Confusion can occur in historic records with Inverugie Castle, which was also held by the Keiths and is less than a mile away in a more accessible location. It was suggested that Craig of Inverugie was the original name and the name Ravenscraig arose after it was ruined, when ravens regularly nested in one of the old chimneys.

It is recorded that King James VI of Scotland visited the Craig of Inverugie in 1589 to attend the wedding of Rebecca Keith and Sir James Gordon of Lesmoir.

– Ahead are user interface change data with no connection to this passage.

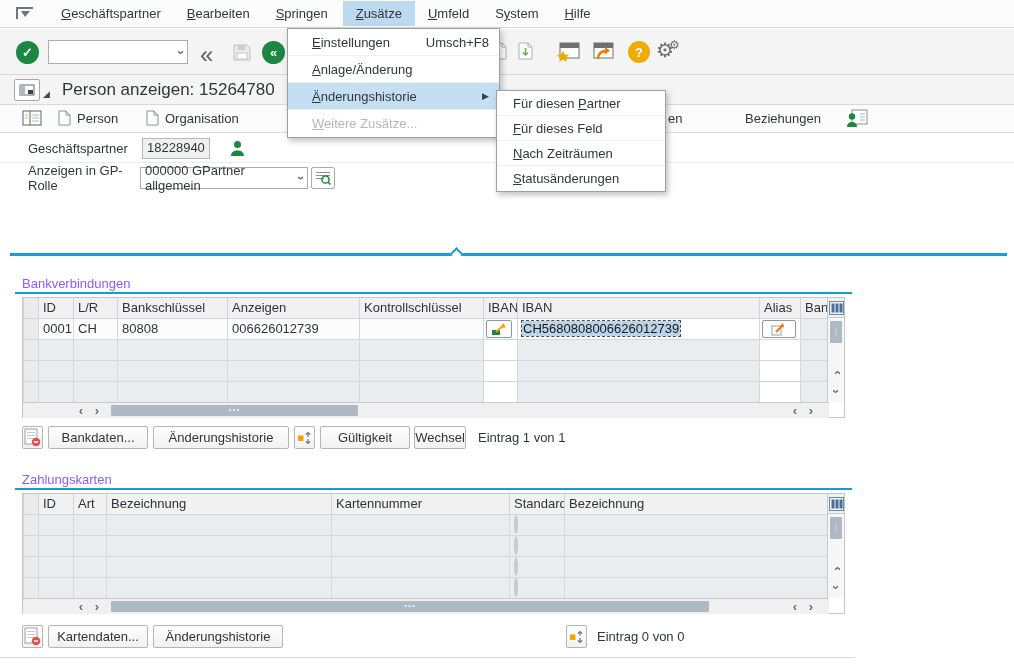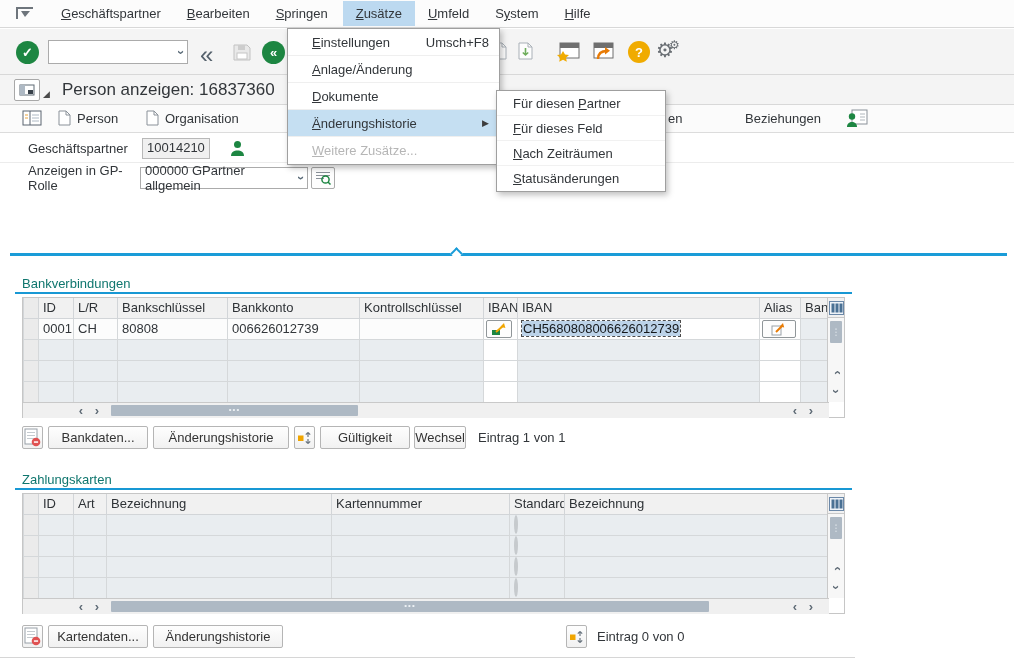--- a/index.html
+++ b/index.html
@@ -38,21 +38,21 @@
 .inputro{width:68px;height:21px;background:#f0f0f0;border:1px solid #b8b8b8;padding:1px 4px;display:inline-block}
 .combo{width:168px;height:22px;background:#fff;border:1px solid #ababab;display:inline-flex;align-items:center;justify-content:space-between;padding:0 4px}
 .sqbtn{width:24px;height:22px;background:#fdfdfd;border:1px solid #ababab;border-radius:2px;display:inline-flex;align-items:center;justify-content:center}
 
 .tabs{left:18px;top:232px;height:21px;display:flex}
 .tab{height:21px;border:1px solid #acacac;background:#fdfdfd;margin-right:3px;display:flex;align-items:center;justify-content:center;white-space:nowrap}
 .tab.active{background:#1a9cd8;border-color:#1a9cd8;color:#fff}
 .tabline{left:10px;top:253px;width:997px;height:3px;background:#1a9cd8}
 .notch{left:452px;top:249px;width:9px;height:9px;background:#fff;transform:rotate(45deg);border-left:2px solid #1a9cd8;border-top:2px solid #1a9cd8}
 
-.caption{color:#0f766e}
+.caption{color:#8b5cf6}
 .capline{height:2px;background:#1898d4}
 .tframe{background:#fff;border:1px solid #c6c6c6}
 .tbwrap{display:flex;height:104px;overflow:hidden}
 .gridwrap{width:805px;overflow:hidden}
 table.grid{border-collapse:collapse;table-layout:fixed;width:806px}
 table.grid th{background:#f1f1f1;font-weight:normal;text-align:left;height:20px;padding:0 4px;border:1px solid #d2d5d8;border-top:none;color:#2e3236;overflow:hidden;white-space:nowrap}
 table.grid td{height:21px;border:1px solid #d5d8da;padding:0 4px;overflow:hidden;white-space:nowrap}
 .selcell{background:#ebebeb!important}
 .cw{background:#fcfcfc}.ce{background:#e9edf0}.cwh{background:#fff}
 .selval{background:#bcd3e9;outline:1px dashed #4c4c4c;padding:0 1px;color:#15181b}
@@ -150,21 +150,21 @@
 
   <div class="abs titlebar">
     <div class="abs layoutbtn" style="left:14px;top:4px">
       <svg width="16" height="12">
           <rect x="1" y="1" width="14" height="10" fill="#fff" stroke="#5f6a75"></rect>
           <rect x="1" y="1" width="5" height="10" fill="#aeb9c4"></rect>
           <rect x="9" y="6" width="5" height="4" fill="#39424b"></rect>
         </svg>
     </div>
     <span class="abs corner" style="left:43px;top:14px">◢</span>
-    <div class="abs pagetitle" style="left:62px;top:5px">Person anzeigen: 16837360</div>
+    <div class="abs pagetitle" style="left:62px;top:5px">Person anzeigen: 15264780</div>
   </div>
 
   <div class="abs apptb">
     <div class="abs flatbtn" style="left:16px;top:2px">
       <svg width="20" height="16">
           <rect x="1" y="1" width="18" height="14" fill="#fff" stroke="#5a6570"></rect>
           <path d="M8 1v14" stroke="#5a6570"></path>
           <path d="M10 5h7M10 8h7M10 11h7" stroke="#aeb9c4"></path>
           <path d="M3 5h3M3 8h3" stroke="#e8a33d"></path>
         </svg>
@@ -194,21 +194,21 @@
           <rect x="7" y="2" width="15" height="14" fill="#fff" stroke="#8a9199"></rect>
           <path d="M15 6h5M15 9h5M15 12h5" stroke="#b0b7bd"></path>
           <circle cx="7" cy="8.5" r="3.2" fill="#1d8642"></circle>
           <path d="M2 19c0-3.4 2.3-5 5-5s5 1.6 5 5z" fill="#1d8642"></path>
         </svg>
     </div>
   </div>
 
   <div class="abs frow" style="top:134px;border-bottom:1px solid #ececec">
     <span class="flabel">Geschäftspartner</span>
-    <span class="inputro" style="margin-left:2px">10014210</span>
+    <span class="inputro" style="margin-left:2px">18228940</span>
     <span style="margin-left:20px">
       <svg width="15" height="16">
           <circle cx="7.5" cy="4.5" r="3.5" fill="#1d8642"></circle>
           <path d="M1 16c0-4 3-5.6 6.5-5.6S14 12 14 16z" fill="#1d8642"></path>
         </svg>
     </span>
   </div>
   <div class="abs frow" style="top:163px">
     <span class="flabel">Anzeigen in GP-Rolle</span>
     <span class="combo">
@@ -245,21 +245,21 @@
               <col style="width:242px">
               <col style="width:41px">
               <col style="width:29px">
             </colgroup>
           <tbody>
               <tr>
             <th class="selcell"></th>
             <th>ID</th>
             <th>L/R</th>
             <th>Bankschlüssel</th>
-            <th>Bankkonto</th>
+            <th>Anzeigen</th>
             <th>Kontrollschlüssel</th>
             <th>IBAN</th>
             <th>IBAN</th>
             <th>Alias</th>
             <th>Bank</th>
           </tr>
           <tr>
             <td class="selcell"></td>
             <td class="cw">0001</td>
             <td class="cw">CH</td>
@@ -484,23 +484,20 @@
   <div class="abs bottomline" style="left:0;top:657px;width:855px"></div>
 
   <div class="abs popup" style="left:287px;top:28px;width:213px">
     <div class="pitem">
       <span><u>E</u>instellungen</span>
       <span class="shortcut">Umsch+F8</span>
     </div>
     <div class="pitem">
       <span><u>A</u>nlage/Änderung</span>
     </div>
-    <div class="pitem">
-      <span><u>D</u>okumente</span>
-    </div>
     <div class="pitem hl">
       <span><u>Ä</u>nderungshistorie</span>
       <span class="subarr">▶</span>
     </div>
     <div class="pitem dis">
       <span><u>W</u>eitere Zusätze...</span>
     </div>
   </div>
 
   <div class="abs popup" style="left:496px;top:90px;width:170px">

At that time, the castle belonged to John Keith of Ravenscraig, whose half-brother William Keith of Delny was a courtier and diplomat who had tried to save the life of Mary, Queen of Scots, in 1587.

Most of the castle's decorative features and dressed stone have been robbed; however, the vaulted ground floor and principal apartments on the first are still visible. "A circular stair in the re-entrant angle rose originally above the wall head into a turret."

==Literary inspiration==
- The Mitherless Bairn by William Thom
William Thom was inspired to write this deathless poem after sighting a "pretty governess" in the castle grounds in 1844.